- _WHAT IS EXPECTED_
Please return every line in the entries below with the word "where" in it.

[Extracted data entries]
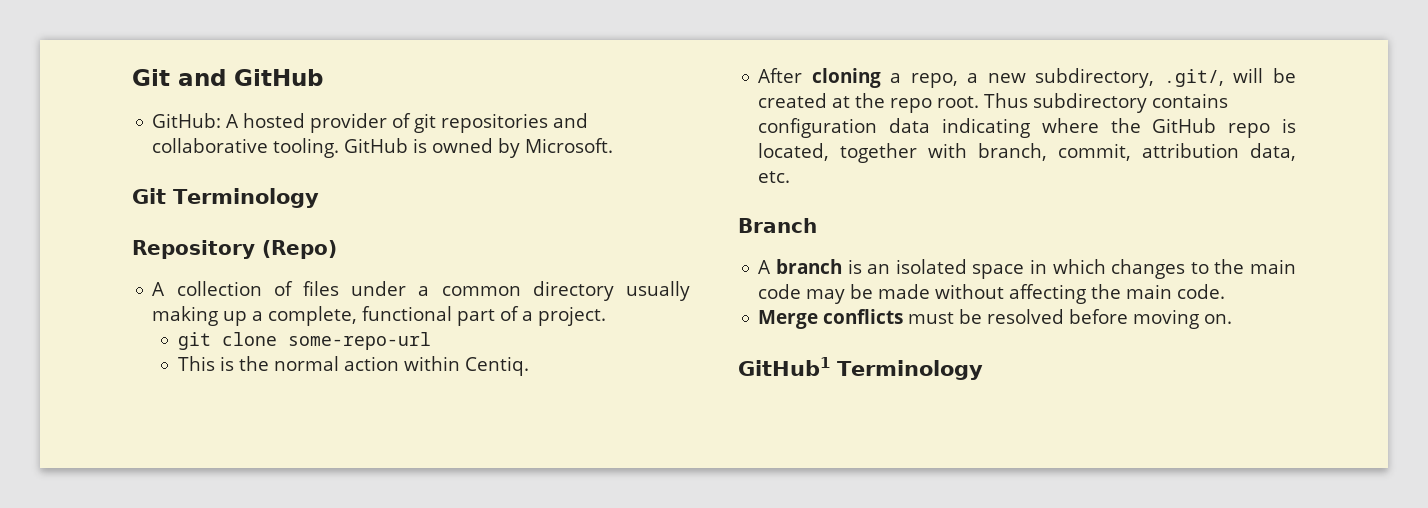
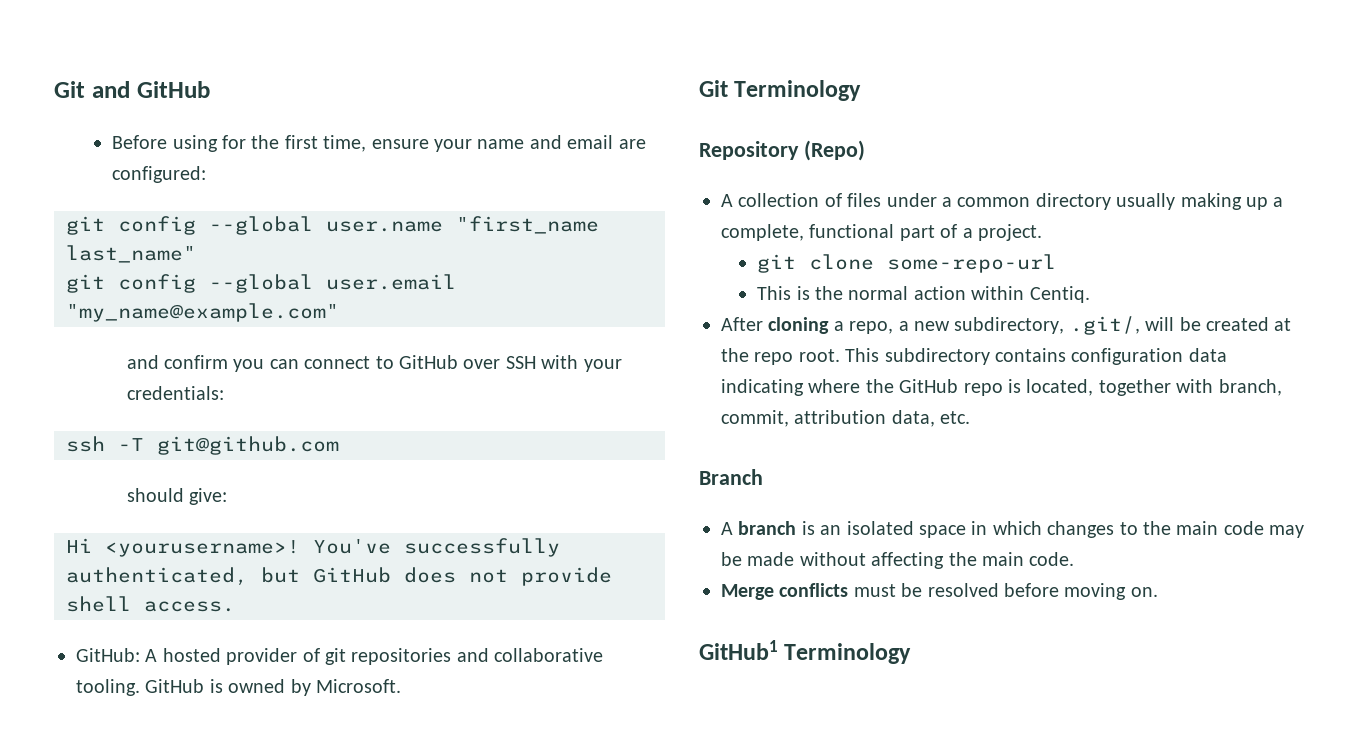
+ Before using for the first time, ensure your name and email are configured:
+ git config --global user.name "first_name last_name"
+ git config --global user.email "my_name@example.com"
+ and confirm you can connect to GitHub over SSH with your credentials:
+ ssh -T git@github.com
+ should give:
+ Hi <yourusername>! You've successfully authenticated, but GitHub does not provide shell access.
- Thus subdirectory contains configuration data indicating where the GitHub repo is located, together with branch, commit, attribution data, etc.
+ This subdirectory contains configuration data indicating where the GitHub repo is located, together with branch, commit, attribution data, etc.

- _OUTPUT FOR THIS TASK_
- Thus subdirectory contains configuration data indicating where the GitHub repo is located, together with branch, commit, attribution data, etc.
+ This subdirectory contains configuration data indicating where the GitHub repo is located, together with branch, commit, attribution data, etc.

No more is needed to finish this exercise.